# What you will do
Lines in the entries below where the word "piezo" shows up should each be copied.

Data extracted from a collection:
================
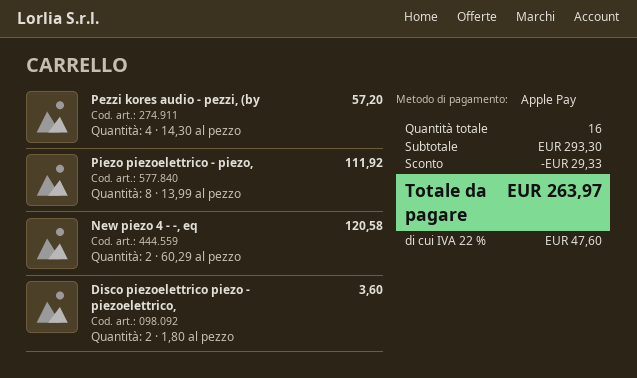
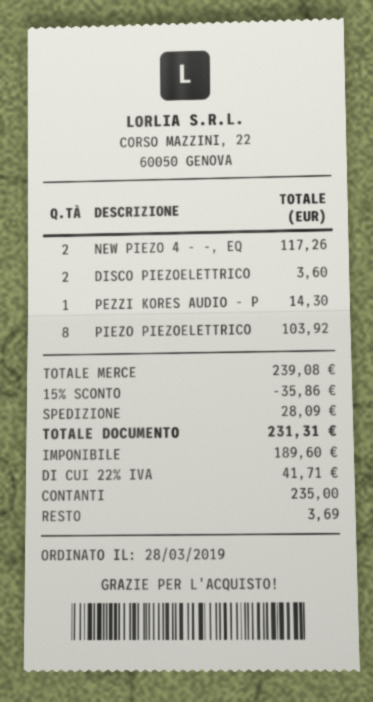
payment method: Apple Pay -> cash
Pezzi kores audio - pezzi, (by: 4 for 57.20 -> 1 for 14.30
Piezo piezoelettrico - piezo,: 8 for 111.92 -> 8 for 103.92
New piezo 4 - -, eq: 2 for 120.58 -> 2 for 117.26
subtotal: 293.30 -> 239.08
discount: 29.33 -> 35.86
shipping: none -> 28.09
tax: 22% = 47.60 -> 22% = 41.71
total: 263.97 -> 231.31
================
# Exercise result
Piezo piezoelettrico - piezo,: 8 for 111.92 -> 8 for 103.92
New piezo 4 - -, eq: 2 for 120.58 -> 2 for 117.26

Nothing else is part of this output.